Change listing data:
################

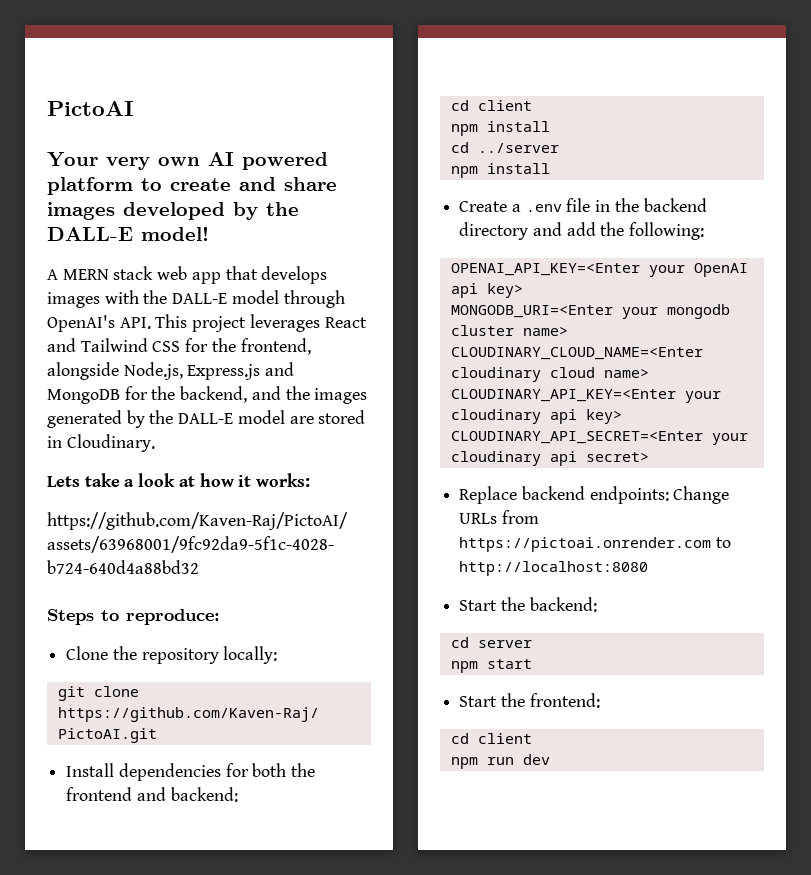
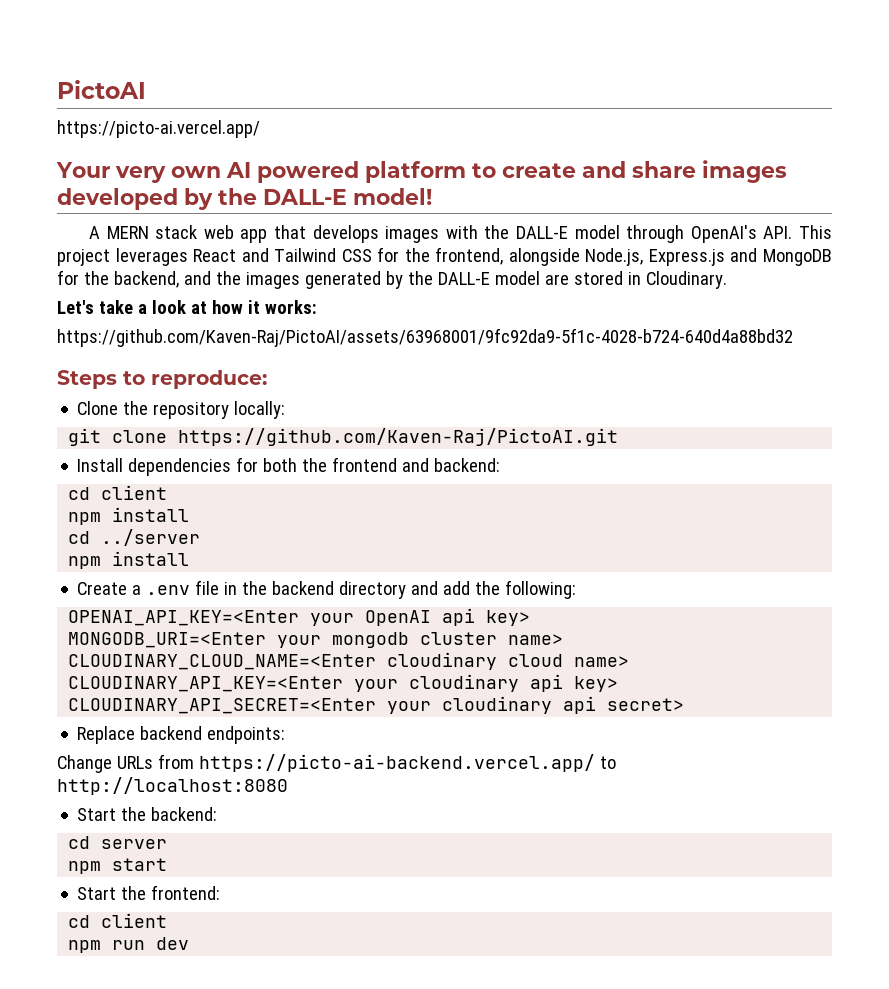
+ https://picto-ai.vercel.app/
- Lets take a look at how it works:
+ Let's take a look at how it works:
- Replace backend endpoints: Change URLs from https://pictoai.onrender.com to http://localhost:8080
+ Replace backend endpoints:
+ Change URLs from https://picto-ai-backend.vercel.app/ to http://localhost:8080

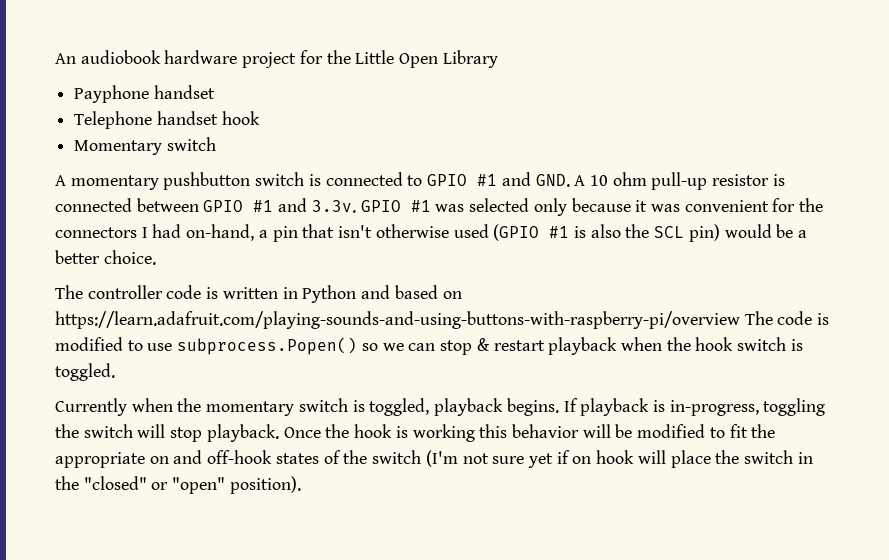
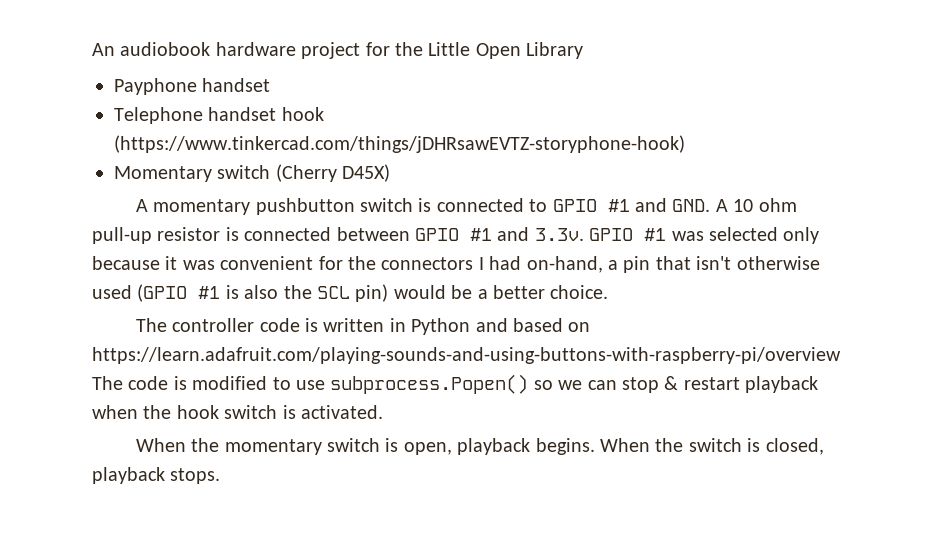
- Telephone handset hook
+ Telephone handset hook (https://www.tinkercad.com/things/jDHRsawEVTZ-storyphone-hook)
- Momentary switch
+ Momentary switch (Cherry D45X)
- The controller code is written in Python and based on https://learn.adafruit.com/playing-sounds-and-using-buttons-with-raspberry-pi/overview The code is modified to use subprocess.Popen() so we can stop & restart playback when the hook switch is toggled.
- Currently when the momentary switch is toggled, playback begins.
+ The controller code is written in Python and based on https://learn.adafruit.com/playing-sounds-and-using-buttons-with-raspberry-pi/overview The code is modified to use subprocess.Popen() so we can stop & restart playback when the hook switch is activated.
+ When the momentary switch is open, playback begins.
- If playback is in-progress, toggling the switch will stop playback. Once the hook is working this behavior will be modified to fit the appropriate on and off-hook states of the switch (I'm not sure yet if on hook will place the switch in the "closed" or "open" position).
+ When the switch is closed, playback stops.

################

WHAT NEEDS TO BE DONE:
Restate word for word every line from the top of the entries above to the line with "switch (Cherry D45X)", inclusive, and skip any pictures.

OUTPUT FOR THIS TASK:
+ https://picto-ai.vercel.app/
- Lets take a look at how it works:
+ Let's take a look at how it works:
- Replace backend endpoints: Change URLs from https://pictoai.onrender.com to http://localhost:8080
+ Replace backend endpoints:
+ Change URLs from https://picto-ai-backend.vercel.app/ to http://localhost:8080

- Telephone handset hook
+ Telephone handset hook (https://www.tinkercad.com/things/jDHRsawEVTZ-storyphone-hook)
- Momentary switch
+ Momentary switch (Cherry D45X)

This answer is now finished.